• [ACTIVITY]:
Taking the line with "- The software" as the first and the line with "- The graphical" as the last, set down exactly every line in that range from the entries below, and no more.

(Edit tracking data)
-*-*-
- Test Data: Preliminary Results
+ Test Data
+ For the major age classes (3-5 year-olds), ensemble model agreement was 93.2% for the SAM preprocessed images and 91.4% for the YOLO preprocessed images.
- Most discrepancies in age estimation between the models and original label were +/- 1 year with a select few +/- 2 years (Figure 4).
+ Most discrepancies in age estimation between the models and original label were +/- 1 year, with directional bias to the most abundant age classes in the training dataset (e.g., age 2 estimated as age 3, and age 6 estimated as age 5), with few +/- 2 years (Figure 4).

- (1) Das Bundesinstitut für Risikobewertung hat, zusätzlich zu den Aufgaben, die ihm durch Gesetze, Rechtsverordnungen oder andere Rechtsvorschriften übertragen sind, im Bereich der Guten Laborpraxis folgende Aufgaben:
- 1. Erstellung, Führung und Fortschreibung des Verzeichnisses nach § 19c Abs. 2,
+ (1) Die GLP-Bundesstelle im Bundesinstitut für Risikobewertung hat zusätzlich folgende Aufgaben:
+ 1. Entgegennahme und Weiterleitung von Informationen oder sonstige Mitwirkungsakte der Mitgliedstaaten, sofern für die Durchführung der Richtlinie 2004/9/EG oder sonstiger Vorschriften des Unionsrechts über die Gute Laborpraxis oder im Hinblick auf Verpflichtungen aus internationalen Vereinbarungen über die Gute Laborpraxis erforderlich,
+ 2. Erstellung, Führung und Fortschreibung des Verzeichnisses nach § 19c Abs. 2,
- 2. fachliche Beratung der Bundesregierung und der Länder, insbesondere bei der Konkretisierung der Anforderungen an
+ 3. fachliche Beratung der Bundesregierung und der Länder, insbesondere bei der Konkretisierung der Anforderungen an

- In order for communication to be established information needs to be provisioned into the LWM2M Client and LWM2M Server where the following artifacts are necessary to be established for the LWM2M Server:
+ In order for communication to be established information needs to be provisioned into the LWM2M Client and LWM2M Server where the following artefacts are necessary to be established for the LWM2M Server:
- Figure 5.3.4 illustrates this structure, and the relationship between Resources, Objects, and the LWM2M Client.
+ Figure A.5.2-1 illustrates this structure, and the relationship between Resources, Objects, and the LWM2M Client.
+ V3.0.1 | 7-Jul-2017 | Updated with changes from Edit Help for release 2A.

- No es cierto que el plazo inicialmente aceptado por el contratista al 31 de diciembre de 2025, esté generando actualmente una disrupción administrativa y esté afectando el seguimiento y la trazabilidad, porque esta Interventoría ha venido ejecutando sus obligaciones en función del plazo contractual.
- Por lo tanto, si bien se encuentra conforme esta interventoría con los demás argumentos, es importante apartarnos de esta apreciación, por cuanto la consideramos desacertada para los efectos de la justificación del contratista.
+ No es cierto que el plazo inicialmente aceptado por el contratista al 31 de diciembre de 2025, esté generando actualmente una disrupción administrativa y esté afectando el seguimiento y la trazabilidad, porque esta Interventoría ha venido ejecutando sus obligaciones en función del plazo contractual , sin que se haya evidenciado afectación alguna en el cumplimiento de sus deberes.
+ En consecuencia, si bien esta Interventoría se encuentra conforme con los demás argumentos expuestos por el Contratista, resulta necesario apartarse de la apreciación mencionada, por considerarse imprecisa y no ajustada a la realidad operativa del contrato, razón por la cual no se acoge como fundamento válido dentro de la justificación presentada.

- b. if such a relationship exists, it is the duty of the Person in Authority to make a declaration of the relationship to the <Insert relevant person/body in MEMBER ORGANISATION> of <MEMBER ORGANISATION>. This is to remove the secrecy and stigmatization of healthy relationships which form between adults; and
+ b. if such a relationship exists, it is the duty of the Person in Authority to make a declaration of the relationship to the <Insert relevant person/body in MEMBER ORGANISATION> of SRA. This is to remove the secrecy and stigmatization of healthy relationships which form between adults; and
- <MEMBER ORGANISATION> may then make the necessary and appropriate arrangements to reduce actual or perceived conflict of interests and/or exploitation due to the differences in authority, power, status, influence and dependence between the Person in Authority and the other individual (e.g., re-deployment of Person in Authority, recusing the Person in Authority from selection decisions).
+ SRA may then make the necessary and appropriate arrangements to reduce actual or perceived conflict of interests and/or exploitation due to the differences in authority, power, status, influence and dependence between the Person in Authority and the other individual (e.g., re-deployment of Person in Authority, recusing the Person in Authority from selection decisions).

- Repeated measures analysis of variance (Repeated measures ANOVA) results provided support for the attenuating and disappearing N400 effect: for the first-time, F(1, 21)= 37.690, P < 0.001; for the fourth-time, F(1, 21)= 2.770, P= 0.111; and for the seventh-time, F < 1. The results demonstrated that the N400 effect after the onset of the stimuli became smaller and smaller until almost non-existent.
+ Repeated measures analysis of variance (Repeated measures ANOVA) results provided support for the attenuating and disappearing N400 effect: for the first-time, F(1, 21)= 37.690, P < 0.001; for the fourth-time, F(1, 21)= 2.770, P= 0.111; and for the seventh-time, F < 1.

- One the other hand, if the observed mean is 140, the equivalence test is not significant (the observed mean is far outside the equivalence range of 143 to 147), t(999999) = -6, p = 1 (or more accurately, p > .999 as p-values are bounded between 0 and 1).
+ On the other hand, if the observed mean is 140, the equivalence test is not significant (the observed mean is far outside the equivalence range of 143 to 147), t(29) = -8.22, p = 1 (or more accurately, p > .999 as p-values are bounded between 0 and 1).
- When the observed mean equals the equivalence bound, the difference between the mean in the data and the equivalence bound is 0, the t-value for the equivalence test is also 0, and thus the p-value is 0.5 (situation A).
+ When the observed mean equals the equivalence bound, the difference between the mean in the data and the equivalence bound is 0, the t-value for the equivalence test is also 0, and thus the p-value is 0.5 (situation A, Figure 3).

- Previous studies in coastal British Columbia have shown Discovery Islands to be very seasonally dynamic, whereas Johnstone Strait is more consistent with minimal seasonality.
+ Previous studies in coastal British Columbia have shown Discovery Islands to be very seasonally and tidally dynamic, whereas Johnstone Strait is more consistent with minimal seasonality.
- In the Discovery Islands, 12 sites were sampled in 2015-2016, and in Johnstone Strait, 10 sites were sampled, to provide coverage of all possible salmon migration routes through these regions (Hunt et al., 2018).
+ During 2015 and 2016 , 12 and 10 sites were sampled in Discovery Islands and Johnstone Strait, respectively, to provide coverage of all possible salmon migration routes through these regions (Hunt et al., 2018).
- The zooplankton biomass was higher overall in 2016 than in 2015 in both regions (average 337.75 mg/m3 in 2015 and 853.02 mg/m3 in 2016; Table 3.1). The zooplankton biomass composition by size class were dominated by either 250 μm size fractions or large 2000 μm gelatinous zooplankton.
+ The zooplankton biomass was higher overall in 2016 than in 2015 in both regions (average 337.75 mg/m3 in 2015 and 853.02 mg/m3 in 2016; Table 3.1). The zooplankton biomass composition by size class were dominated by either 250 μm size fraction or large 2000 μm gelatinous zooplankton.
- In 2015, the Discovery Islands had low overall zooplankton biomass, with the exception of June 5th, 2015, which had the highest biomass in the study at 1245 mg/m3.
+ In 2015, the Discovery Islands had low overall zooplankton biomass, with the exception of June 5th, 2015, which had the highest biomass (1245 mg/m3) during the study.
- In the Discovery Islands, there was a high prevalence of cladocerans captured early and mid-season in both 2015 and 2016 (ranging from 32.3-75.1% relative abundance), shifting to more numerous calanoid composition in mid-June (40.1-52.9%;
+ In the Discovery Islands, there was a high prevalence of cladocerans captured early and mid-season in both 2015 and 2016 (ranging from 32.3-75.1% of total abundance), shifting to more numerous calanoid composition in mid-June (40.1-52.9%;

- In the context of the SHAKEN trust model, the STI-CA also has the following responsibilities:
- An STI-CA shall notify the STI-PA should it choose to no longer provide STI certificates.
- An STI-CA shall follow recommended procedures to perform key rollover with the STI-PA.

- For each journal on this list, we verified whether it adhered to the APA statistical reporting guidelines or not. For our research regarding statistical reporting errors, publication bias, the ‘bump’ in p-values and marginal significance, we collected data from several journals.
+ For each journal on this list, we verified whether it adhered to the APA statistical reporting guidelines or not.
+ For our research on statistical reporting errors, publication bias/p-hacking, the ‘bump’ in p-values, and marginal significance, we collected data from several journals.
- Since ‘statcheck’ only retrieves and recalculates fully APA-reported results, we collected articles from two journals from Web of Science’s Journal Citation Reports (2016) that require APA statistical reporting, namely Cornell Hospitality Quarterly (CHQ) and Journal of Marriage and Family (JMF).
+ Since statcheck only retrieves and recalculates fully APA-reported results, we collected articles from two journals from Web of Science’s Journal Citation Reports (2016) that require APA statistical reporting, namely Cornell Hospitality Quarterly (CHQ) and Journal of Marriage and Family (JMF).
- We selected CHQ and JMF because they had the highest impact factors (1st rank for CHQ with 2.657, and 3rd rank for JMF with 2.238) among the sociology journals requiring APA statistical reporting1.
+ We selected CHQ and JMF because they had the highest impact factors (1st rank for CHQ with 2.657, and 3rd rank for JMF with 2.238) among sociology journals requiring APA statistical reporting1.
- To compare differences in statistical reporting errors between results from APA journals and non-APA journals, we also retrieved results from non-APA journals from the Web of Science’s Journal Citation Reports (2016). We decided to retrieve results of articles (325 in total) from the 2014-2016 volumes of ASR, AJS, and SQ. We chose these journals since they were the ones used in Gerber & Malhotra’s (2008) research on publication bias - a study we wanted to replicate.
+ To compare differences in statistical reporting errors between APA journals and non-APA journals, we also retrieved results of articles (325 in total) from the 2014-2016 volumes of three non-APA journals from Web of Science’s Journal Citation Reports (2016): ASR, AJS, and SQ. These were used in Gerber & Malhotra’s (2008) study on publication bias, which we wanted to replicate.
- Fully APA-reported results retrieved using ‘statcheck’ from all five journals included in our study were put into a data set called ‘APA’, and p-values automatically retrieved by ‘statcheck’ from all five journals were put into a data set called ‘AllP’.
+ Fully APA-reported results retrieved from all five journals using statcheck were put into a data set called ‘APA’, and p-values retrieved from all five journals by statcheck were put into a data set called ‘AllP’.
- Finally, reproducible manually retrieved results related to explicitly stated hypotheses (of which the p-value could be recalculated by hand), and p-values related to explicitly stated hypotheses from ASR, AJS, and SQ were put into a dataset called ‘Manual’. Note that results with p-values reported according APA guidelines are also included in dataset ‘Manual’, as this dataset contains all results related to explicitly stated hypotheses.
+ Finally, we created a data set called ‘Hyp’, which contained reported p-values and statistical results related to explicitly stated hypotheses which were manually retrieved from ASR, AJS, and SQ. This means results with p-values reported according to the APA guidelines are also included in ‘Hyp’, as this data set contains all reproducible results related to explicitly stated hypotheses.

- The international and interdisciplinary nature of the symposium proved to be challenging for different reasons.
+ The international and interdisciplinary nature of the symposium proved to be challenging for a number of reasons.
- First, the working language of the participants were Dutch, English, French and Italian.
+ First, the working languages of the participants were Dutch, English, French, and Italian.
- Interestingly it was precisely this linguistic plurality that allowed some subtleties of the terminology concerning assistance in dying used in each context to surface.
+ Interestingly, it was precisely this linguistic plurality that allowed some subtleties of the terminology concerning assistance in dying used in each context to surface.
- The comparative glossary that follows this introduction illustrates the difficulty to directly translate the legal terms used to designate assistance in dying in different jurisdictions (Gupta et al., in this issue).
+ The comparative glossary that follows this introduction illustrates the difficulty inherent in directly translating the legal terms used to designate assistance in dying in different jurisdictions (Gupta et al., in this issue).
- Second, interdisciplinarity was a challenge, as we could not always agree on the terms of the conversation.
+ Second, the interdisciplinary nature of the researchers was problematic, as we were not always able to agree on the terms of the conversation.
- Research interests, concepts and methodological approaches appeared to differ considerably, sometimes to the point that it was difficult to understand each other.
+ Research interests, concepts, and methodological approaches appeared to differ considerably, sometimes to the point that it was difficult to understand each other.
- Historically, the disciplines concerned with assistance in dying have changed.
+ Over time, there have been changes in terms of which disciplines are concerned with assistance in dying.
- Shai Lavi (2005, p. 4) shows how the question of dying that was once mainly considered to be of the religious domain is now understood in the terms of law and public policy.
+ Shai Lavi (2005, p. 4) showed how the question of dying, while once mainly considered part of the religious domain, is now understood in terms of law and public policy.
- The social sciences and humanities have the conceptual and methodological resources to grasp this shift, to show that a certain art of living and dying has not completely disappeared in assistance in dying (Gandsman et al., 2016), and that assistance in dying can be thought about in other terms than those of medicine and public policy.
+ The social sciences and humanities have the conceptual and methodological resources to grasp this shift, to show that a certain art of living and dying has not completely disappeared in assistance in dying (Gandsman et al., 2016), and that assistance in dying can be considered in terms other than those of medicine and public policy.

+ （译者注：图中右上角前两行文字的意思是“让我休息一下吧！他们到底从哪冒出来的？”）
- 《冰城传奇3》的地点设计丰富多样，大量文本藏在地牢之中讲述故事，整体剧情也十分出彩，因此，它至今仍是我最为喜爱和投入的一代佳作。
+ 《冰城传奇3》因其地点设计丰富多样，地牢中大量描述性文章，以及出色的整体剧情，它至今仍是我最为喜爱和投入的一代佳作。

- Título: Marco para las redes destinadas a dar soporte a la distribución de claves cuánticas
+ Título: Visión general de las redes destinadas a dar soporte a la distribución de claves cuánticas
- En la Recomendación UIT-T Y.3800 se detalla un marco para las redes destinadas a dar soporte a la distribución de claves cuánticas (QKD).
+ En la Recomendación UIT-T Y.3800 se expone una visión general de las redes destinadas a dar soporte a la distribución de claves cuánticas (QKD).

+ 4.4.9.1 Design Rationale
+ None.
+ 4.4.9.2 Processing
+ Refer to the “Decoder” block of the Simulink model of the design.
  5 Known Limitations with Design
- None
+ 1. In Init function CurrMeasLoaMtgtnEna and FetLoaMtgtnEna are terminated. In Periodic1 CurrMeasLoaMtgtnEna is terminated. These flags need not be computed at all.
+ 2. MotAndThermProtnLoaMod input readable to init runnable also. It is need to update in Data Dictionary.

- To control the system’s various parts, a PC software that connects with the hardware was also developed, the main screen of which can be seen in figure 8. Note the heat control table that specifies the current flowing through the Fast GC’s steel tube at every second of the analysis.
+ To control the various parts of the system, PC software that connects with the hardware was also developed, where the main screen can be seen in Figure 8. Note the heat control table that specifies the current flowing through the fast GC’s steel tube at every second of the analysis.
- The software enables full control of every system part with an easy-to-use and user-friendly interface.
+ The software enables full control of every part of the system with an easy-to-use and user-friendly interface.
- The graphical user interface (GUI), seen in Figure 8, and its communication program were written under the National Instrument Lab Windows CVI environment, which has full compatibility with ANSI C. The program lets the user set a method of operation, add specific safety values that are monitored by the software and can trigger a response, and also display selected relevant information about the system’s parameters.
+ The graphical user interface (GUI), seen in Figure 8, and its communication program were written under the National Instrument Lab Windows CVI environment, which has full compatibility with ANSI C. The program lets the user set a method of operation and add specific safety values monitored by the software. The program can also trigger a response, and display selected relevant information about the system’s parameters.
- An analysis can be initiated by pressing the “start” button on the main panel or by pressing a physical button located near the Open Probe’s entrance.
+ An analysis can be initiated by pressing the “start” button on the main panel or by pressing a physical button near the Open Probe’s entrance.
-*-*-
• [TASK RESULT]:
- The software enables full control of every system part with an easy-to-use and user-friendly interface.
+ The software enables full control of every part of the system with an easy-to-use and user-friendly interface.
- The graphical user interface (GUI), seen in Figure 8, and its communication program were written under the National Instrument Lab Windows CVI environment, which has full compatibility with ANSI C. The program lets the user set a method of operation, add specific safety values that are monitored by the software and can trigger a response, and also display selected relevant information about the system’s parameters.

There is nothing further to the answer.